Wynn reported net income of $56.5m in the three months ending June 30, 72% less than the company reported in the same period a year ago. Total revenue fell 23% to $1.045b, with Las Vegas operations down 6.2% to $423.5m and Macau off 35.8% to $617m.
VIP table game turnover at Wynn Macau was off 41% in Q2 and mass market table drop fell 16.5%. While VIP win rate of 2.92% was flat year-on-year, mass market win came in at 17.5%, nearly four points down from last year, pushing mass win down 33% to $208.6m. Slots handle and win fell 29.5% and 22.5% respectively. Non-gaming revenue was down 22.3% to $78.1m and occupancy fell two points to 96.4%.
In Vegas, gaming revenue fell 26.2% as table drop fell 19% and table win fell nearly eight points year-on-year to 19.5%, below the expected range of 21% to 24%. On the plus side, slots handle nudged up 0.7% while slot win gained 10.6%. Non-gaming revenue was up 5.3% to $330.3m.
MACAU ‘MORE OF A QUESTION THAN A CERTAINTY’
On the post-earnings analyst call, Wynn CEO Steve Wynn said the quarter’s numbers were “probably no surprise to anybody” who’d been paying attention to Macau’s doldrums. Steve said Macau “continues to be more of a question than a certainty” as the year progresses.
Steve said 51% of Wynn Macau’s current room inventory is going to the mass market tables and slot area. The company had “found a very rich stream of customers in the mid-tier, the business class of mass, and that continues to grow for us.” The problems with the junket and premium mass segments were well documented but the situation has been “pretty stable over the last six months” and the decline in retail revenue has “softened considerably.”
The $4.1b Wynn Palace project on Macau’s Cotai strip is on target to open on or around March 25, 2016, although Steve cautioned that the company wanted to have “10 days to two weeks of practice where we let all of our employees stay in all of the rooms” and use the property as a “campus” to see what goes wrong.
Steve addressed the growing consensus that Macau’s government will likely allow casino operators to retain the smoking lounges they’d spent so much time and money constructing on their mass gaming floors just last year. Steve said “there was no reason not to” retain the rooms, and credited Secretary for Social Affairs and Culture Alexis Tam for acknowledging this reality.
Asked whether China’s recent stock market implosion would affect Macau’s casino business, Wynn Macau president Gamal Aziz said he’d seen no evidence of any direct effect. But Aziz suggested that all the margin calls in Beijing were going to affect junket operators’ ability to collect gambling debts from suddenly cash-poor VIPs.
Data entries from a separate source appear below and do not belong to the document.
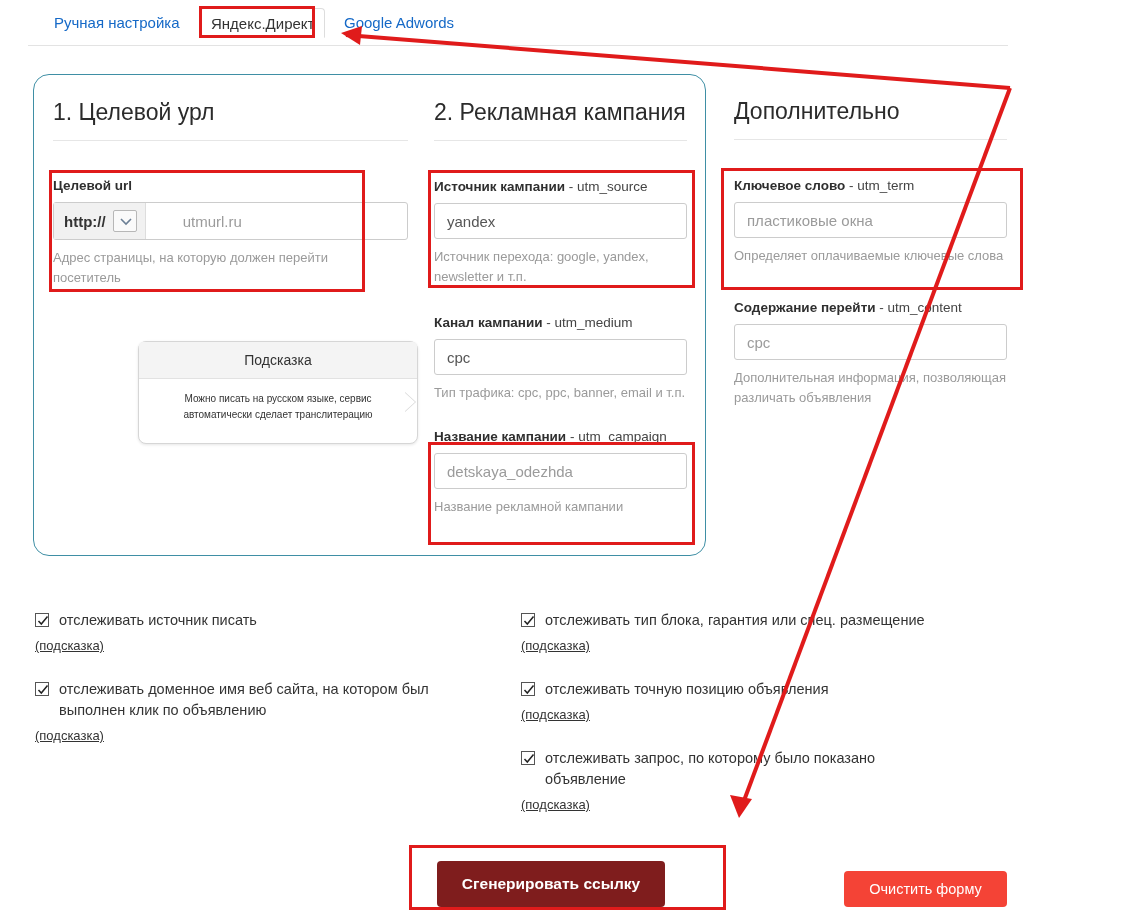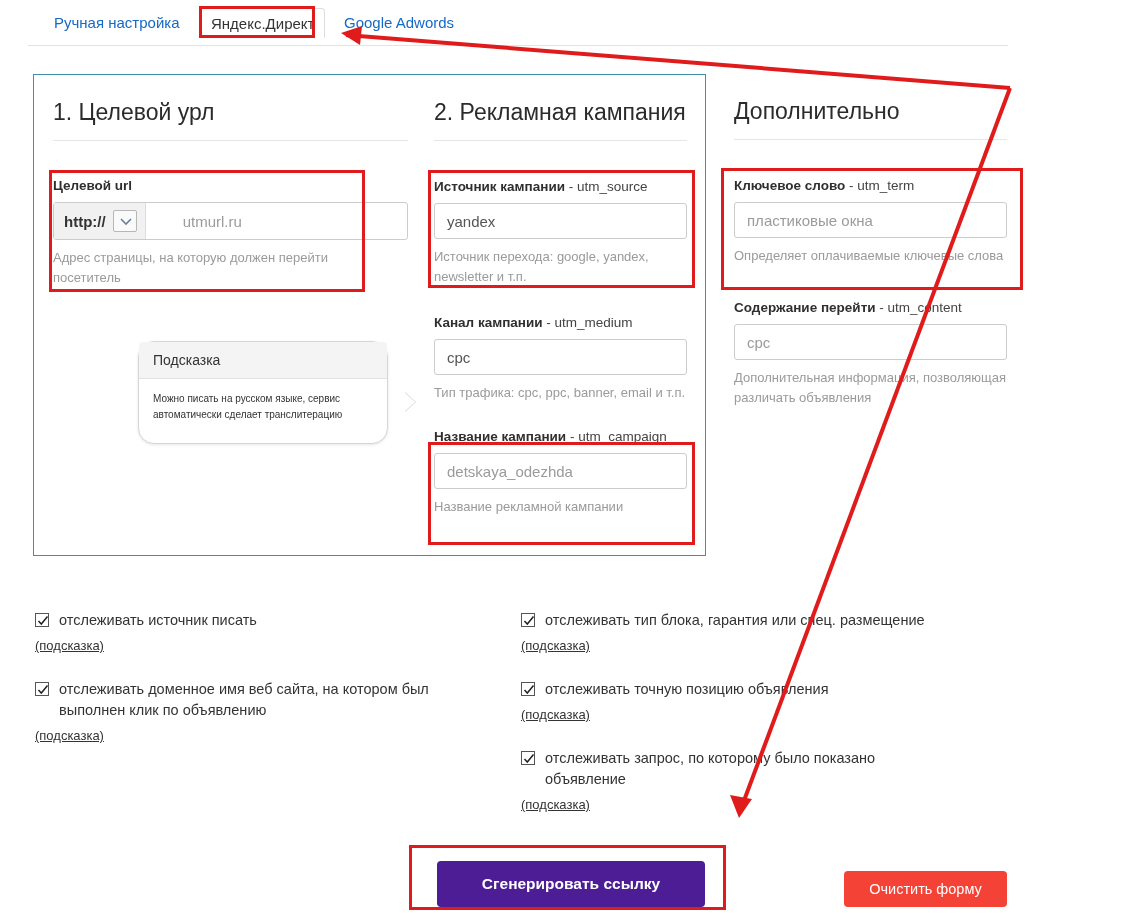--- a/index.html
+++ b/index.html
@@ -41,7 +41,7 @@
   
   .panel {
     position:absolute; left:33px; top:74px; width:673px; height:482px;
-    border:1px solid #3f8fa5; border-radius:0; background:#fff;
+    border:1px solid #3f8fa5; border-radius:16px; background:#fff;
   }
   .col { position:absolute; top:0; }
   .col-head {

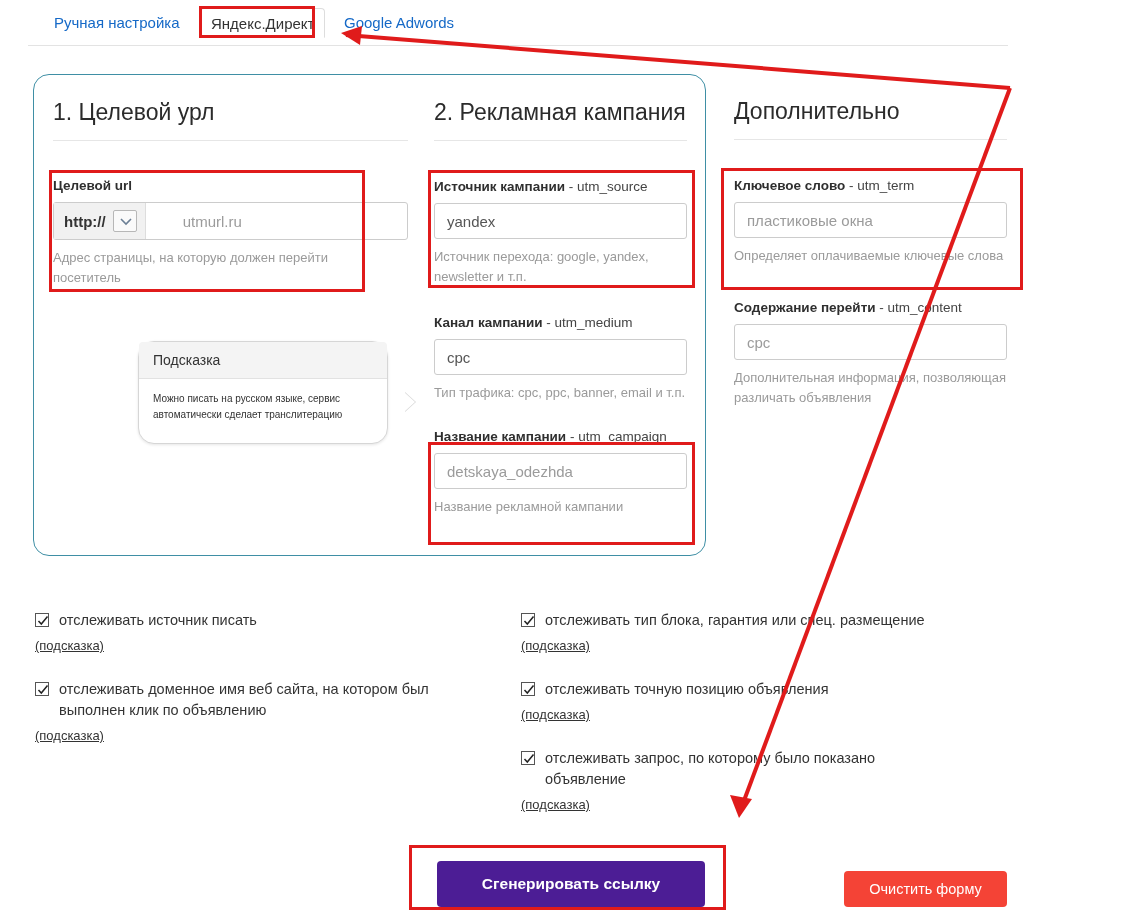--- a/index.html
+++ b/index.html
@@ -81,9 +81,10 @@
 
   
   .tip {
-    position:absolute; left:138px; top:341px; width:250px;
-    background:#fff; border:1px solid #d6d6d6; border-radius:16px;
+    position:absolute; left:138px; top:341px; width:280px;
+    background:#fff; border:1px solid #d6d6d6; border-radius:8px;
     box-shadow:0 1px 3px rgba(0,0,0,.10);
+    text-align:center;
   }
   .tip-head {
     padding:10px 14px; background:#f4f4f4; border-bottom:1px solid #e2e2e2;

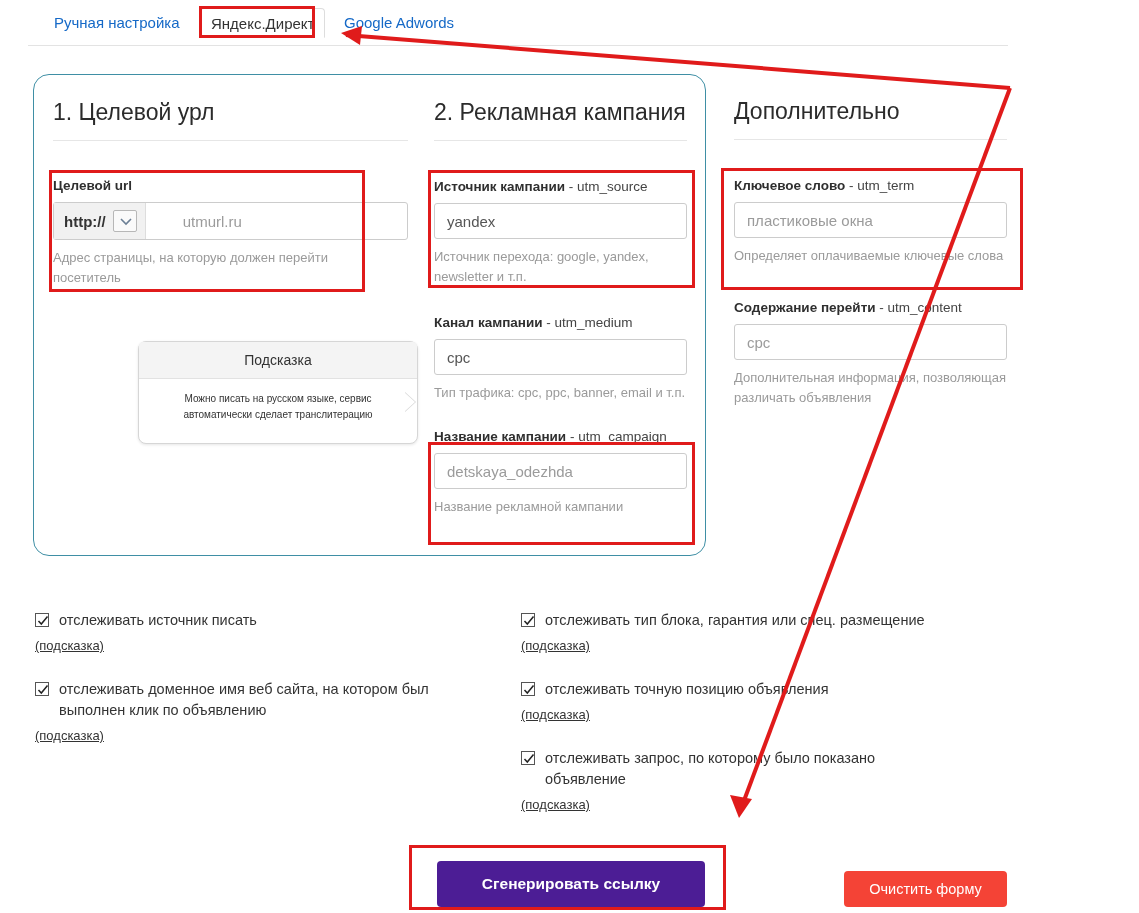--- a/index.html
+++ b/index.html
@@ -115,8 +115,8 @@
     font-family:"Liberation Sans", sans-serif; cursor:pointer;
   }
   #btn-generate {
-    left:437px; top:861px; width:268px; height:46px;
-    background:#4c1d95; color:#fff; font-size:15.5px; font-weight:bold;
+    left:437px; top:861px; width:228px; height:46px;
+    background:#7f1d1d; color:#fff; font-size:15.5px; font-weight:bold;
   }
   #btn-clear {
     left:844px; top:871px; width:163px; height:36px;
That said, Aziz said he felt the overall effect was “short-term noise” that wouldn’t have any lasting impact on Macau.
Regarding the likelihood of Japan’s legislators finally getting around to passing their long-awaited casino bill this year, Wynn president Matthew Maddox – who was in Japan two weeks ago – said there were “a lot of very complicated legislative issues in Japan and that the Integrated Resort Bill is not at the top of the list.” There were other issues that “are much more important” to the ruling Liberal Democratic Party, so Maddox said he was still in “wait-and-see mode” regarding the bill’s chances.
STILL LOOKING FOR THE WELCOME MAT IN MASSACHUSETTS
On the stateside front, Steve said Wynn’s Vegas operations were “comfortable,” in that it was displaying “not aggressive growth by any means, but we are enjoying non-casino revenue that is acceptable.” Steve said Wynn was paying the price for being “the operator of choice” for Chinese baccarat whales, and that the current dearth of said whales meant Wynn was experiencing “more of a penalty” than its competitors.
But Steve said business from Latin America was holding steady, which he suggested at least partially explained why Wynn had “clearly the most powerful performance in this quarter of any operator in America.”
As for Wynn’s troubled in-development property in Massachusetts, which has had to deal with more than its fair share of lawsuits, Steve said he was hopeful that “at some point in the near future we’ll be treated with a little softer hand considering that we’re the largest single private investment in the history of the state.”
Steve acknowledged that Wynn had endured a “little bit of buffeting politically” at the hands of the city of Boston but noted that 85% of the population of Everett – Wynn’s chosen casino site – “was delighted to see us and voted to say so.” Steve said Wynn “haven’t found the welcome mat yet, but I’m the eternal optimist, and I’m hoping it’ll feel good when they stop hitting us.”